In the material below, pictures must be dropped. Repeat exactly, and only, the lines from the line with "font-size: 10px ->" to the line with "justify-content: none ->", both ends included.

[[ MATERIAL PROVIDED open ]]

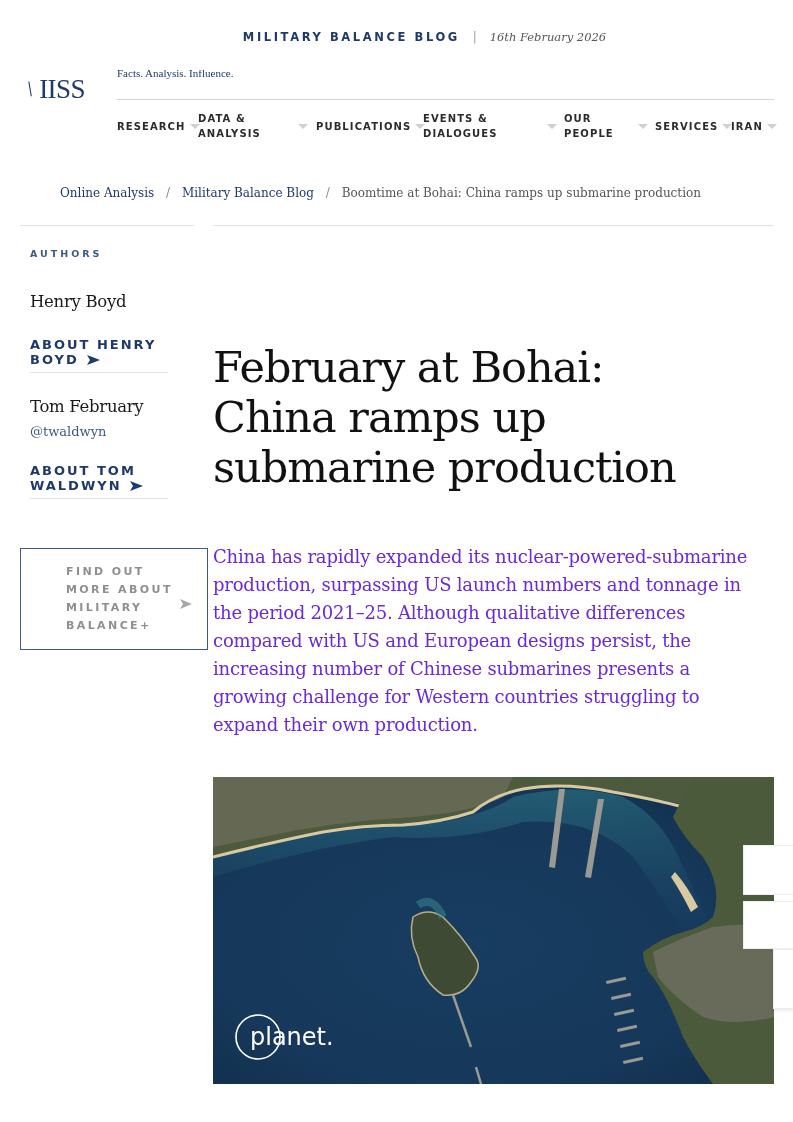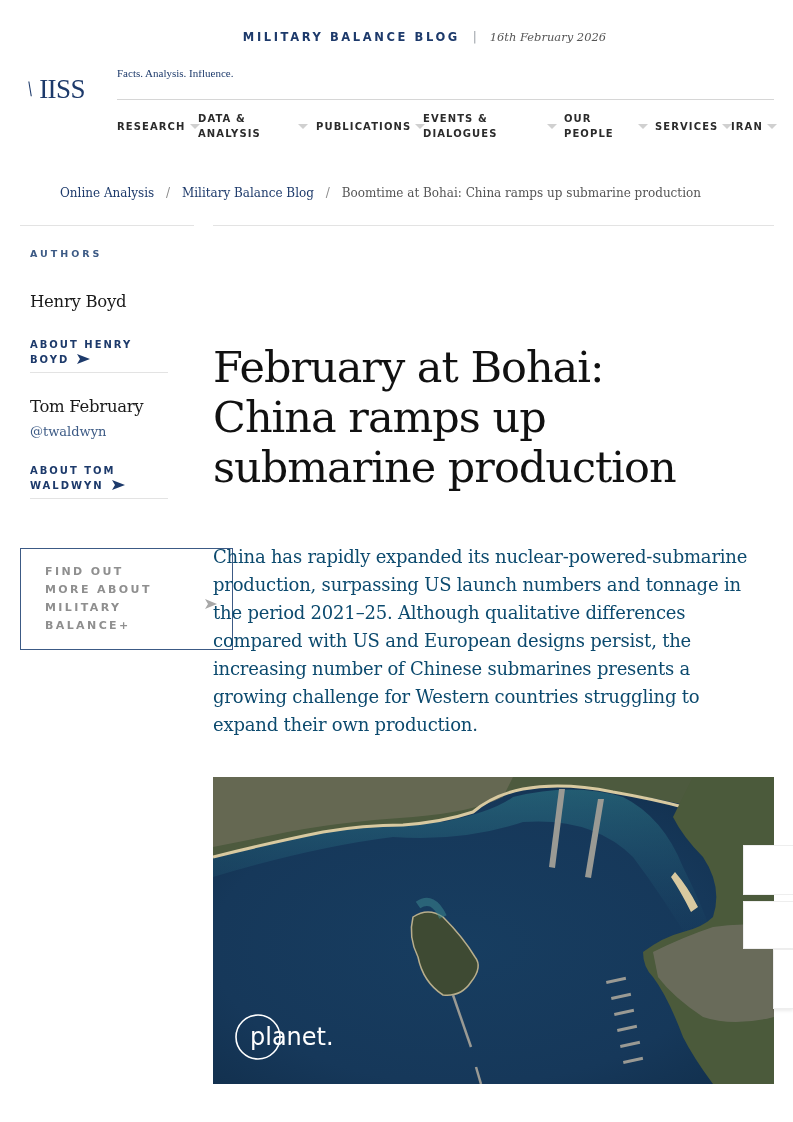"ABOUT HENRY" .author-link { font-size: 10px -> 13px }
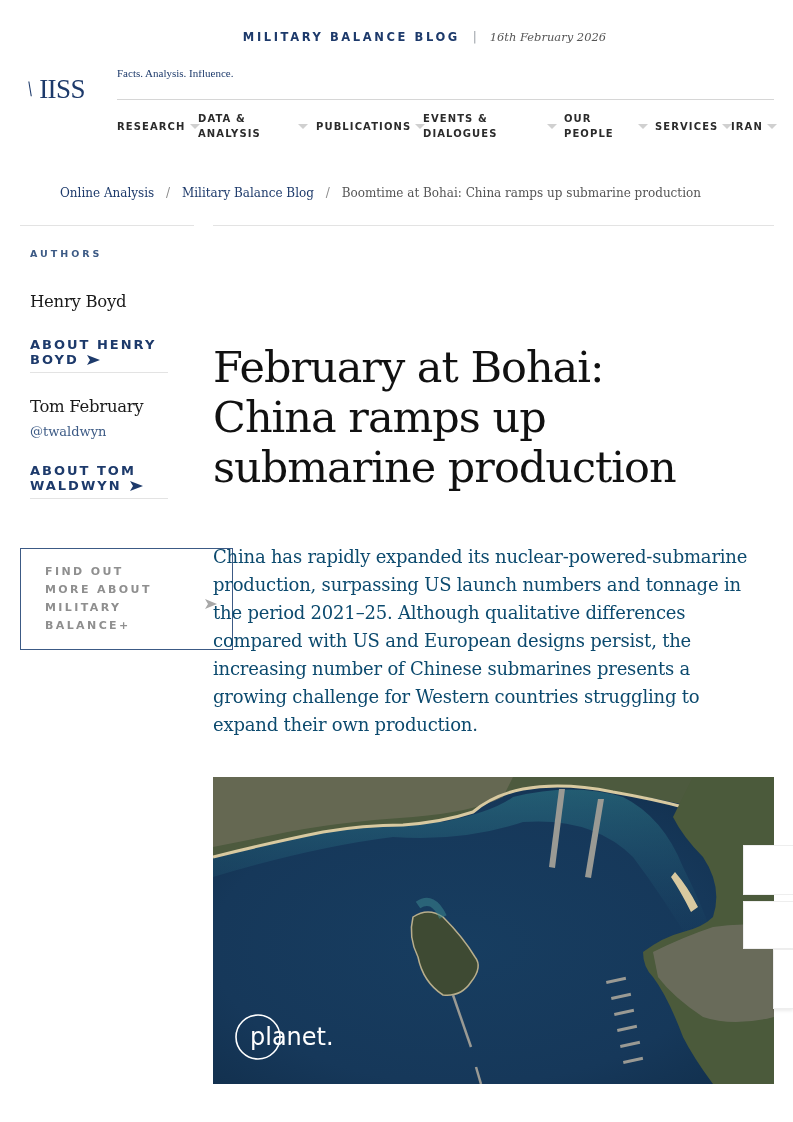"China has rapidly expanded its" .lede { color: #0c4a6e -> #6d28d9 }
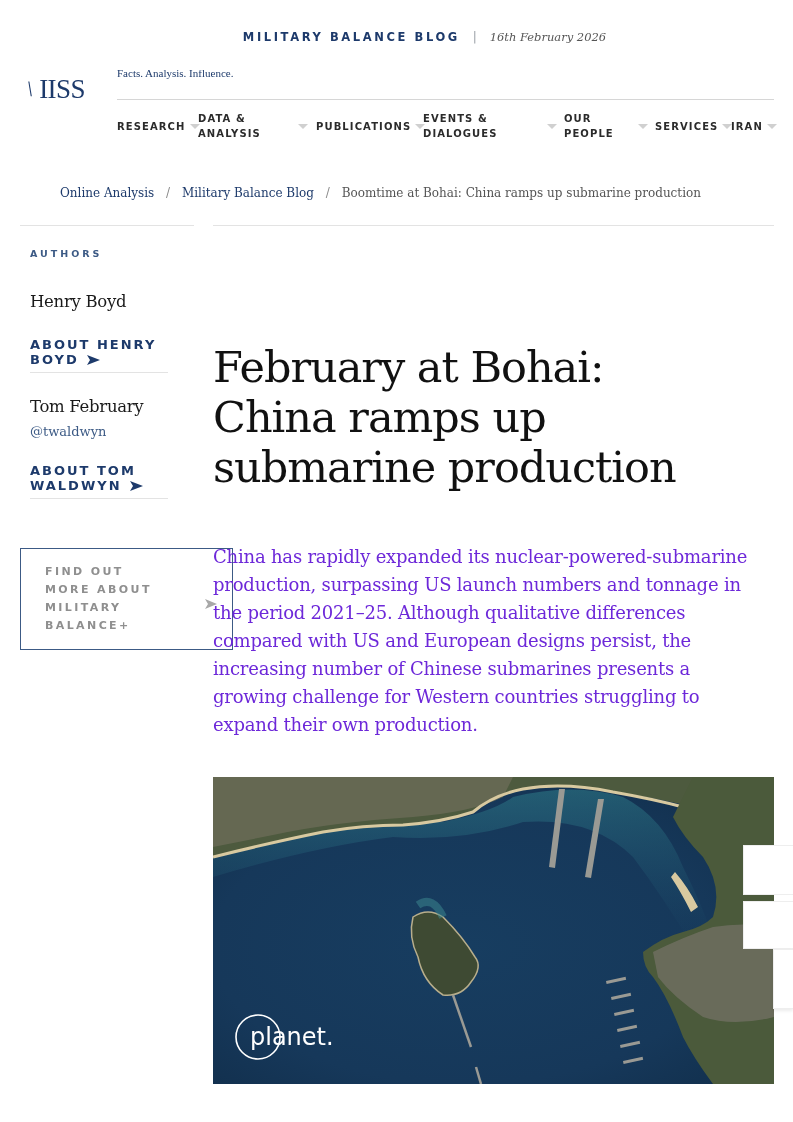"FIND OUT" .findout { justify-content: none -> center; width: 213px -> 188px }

[[ MATERIAL PROVIDED closed ]]
[[ MATERIAL PROVIDED open ]]

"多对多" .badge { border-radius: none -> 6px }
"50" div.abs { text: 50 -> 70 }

[[ MATERIAL PROVIDED closed ]]

■ ANSWER BOX:
"ABOUT HENRY" .author-link { font-size: 10px -> 13px }
"China has rapidly expanded its" .lede { color: #0c4a6e -> #6d28d9 }
"FIND OUT" .findout { justify-content: none -> center; width: 213px -> 188px }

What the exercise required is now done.